Do you remember those early days of your relationship when life was great and you were two of the luckiest people on earth? Yeah, this post is not about those times.
Do you remember how hard the first year of marriage or living together was? How each little peccadillo seemed like the one thing that might push you over the edge into insanity?
I honestly can’t remember the last time Paul and I argued, but at this stage we’ve melded our lifestyles. Over the years we’ve capitulated and landed in the center of a Venn diagram - more of the “if you can’t beat ‘em, join ‘em” area. Things he does that used to drive me nuts, I probably do now, and certainly vice versa. But in the beginning we were polar opposites.
To throw a monkey wrench into the whole deal was the fact that when we moved in together it was to a small apartment outside of Philadelphia. Neither one of us knew anyone, and we were more than an 8-hour drive from home. So when an argument got to the “that’s it, I’m going home” stage, the distance made us reconsider whether we could not, in fact, make it work.
There is one trick I used when it was hard to like each other. I’m embarrassed to say this one out loud, but it really worked. I would imagine what my life would be like if Paul were dead. And I will fully admit that in my imagination, he usually expired at my hand, but after the rush of that thought was over, I would start to think of all the things I would miss about him.
That’s where the change happened. When I recounted what I would miss, I also remembered that he was a great guy, and maybe, just maybe, the whole argument was not 100% his fault. Certainly the blame was 95% his, but maybe I shared some of the responsibility.
And that’s when I would start pondering my own part in it, and then I would ask myself what I could learn and possibly improve about myself.
The devastating news Friday from the Supreme Court has me playing the same game again. As I struggle with the actual nausea I feel from hearing the decision and contemplating what it means for half of our population, I find myself asking, “Is there anything we can learn from this?”
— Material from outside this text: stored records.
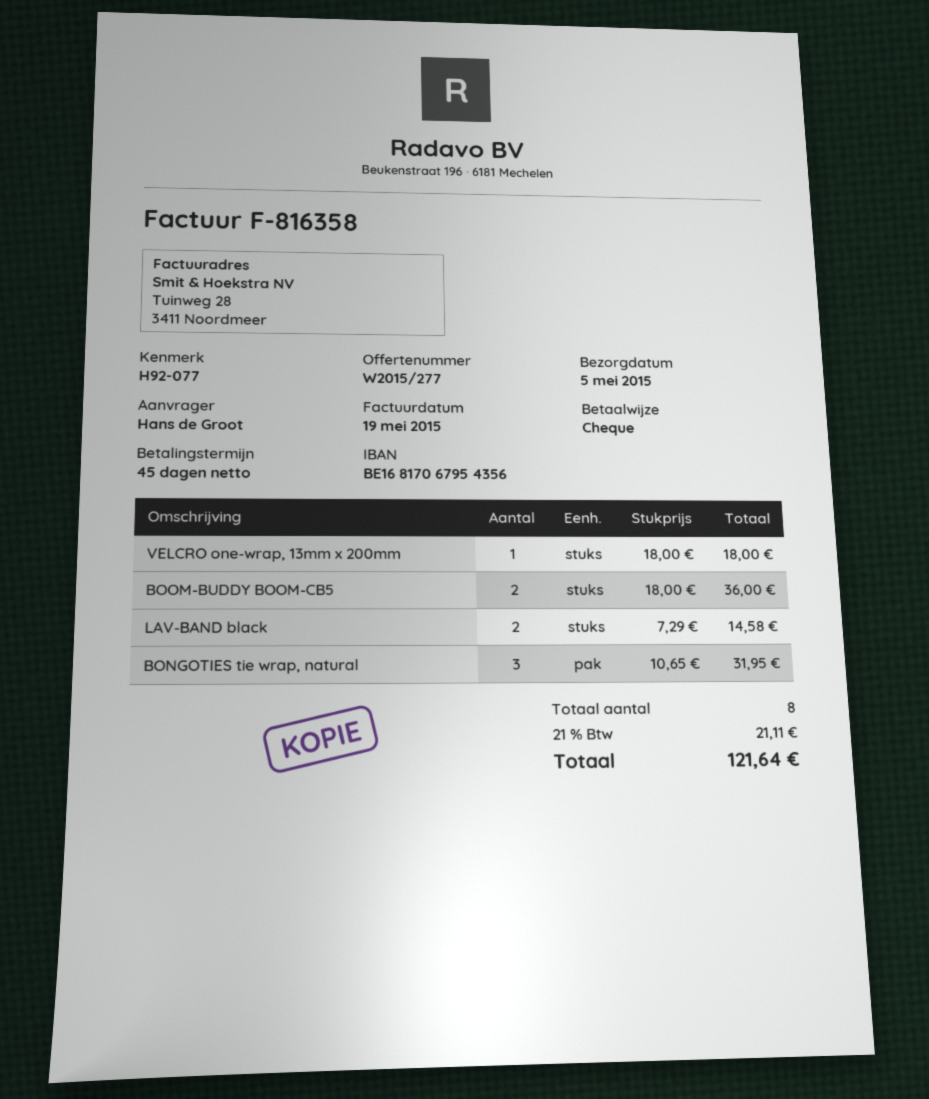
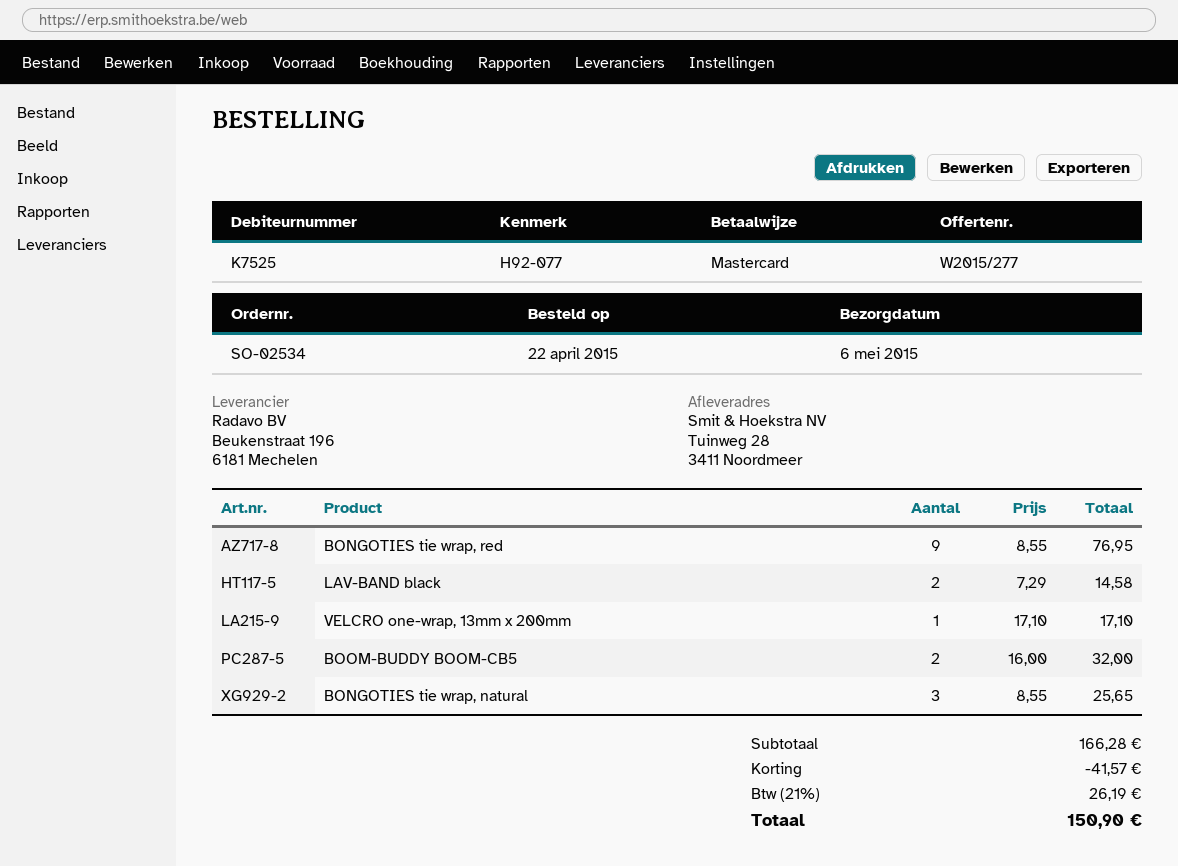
delivery date: 2015-05-05 -> 2015-05-06
payment method: cheque -> Mastercard
VELCRO one-wrap, 13mm x 200mm: 1 x 18.00 = 18.00 -> 1 x 17.10 = 17.10
BOOM-BUDDY BOOM-CB5: 2 x 18.00 = 36.00 -> 2 x 16.00 = 32.00
BONGOTIES tie wrap, natural: 3 x 10.65 = 31.95 -> 3 x 8.55 = 25.65
BONGOTIES tie wrap, red: none -> 9 x 8.55 = 76.95
discount: none -> 41.57
tax: 21% = 21.11 -> 21% = 26.19
total: 121.64 -> 150.90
And while we can learn many things such as - don’t assume those in power have your interests in mind; don’t assume those in power have ANYTHING except keeping the power for themselves in mind, is there something on a more basic level to be learned? On a more “we the people” level?
At the risk of being perceived as a Pollyanna, or one who plays the Glad Game, I believe we can learn from any and every situation. And I believe we can learn from this as difficult as it feels.
For the first time in my life I feel like a 2nd class citizen; I feel oppressed because all of the freedoms and rights that this great country stands for and guarantees do not apply to me or to my daughter or the millions of women out there and their daughters. However, it also gives me a tiny taste of what others endure, what others experience on a much more pervasive level on a daily basis. While I fear the overturning of Roe v. Wade may be the beginning of more hideous disenfranchisement, already in this country African-Americans, Muslims, homosexuals, Native Americans, those with disabilities, and more people than I care to even think of, feel oppression every moment of their lives.
So while the defeat of Roe v. Wade sickens and angers me, it has also made me see things in a different light. While it has taken away some of my naivete and made me a little more cynical and made me fearful for the future of women and other minorities, it has given me a healthy dose of empathy and solidarity with others denied their rights.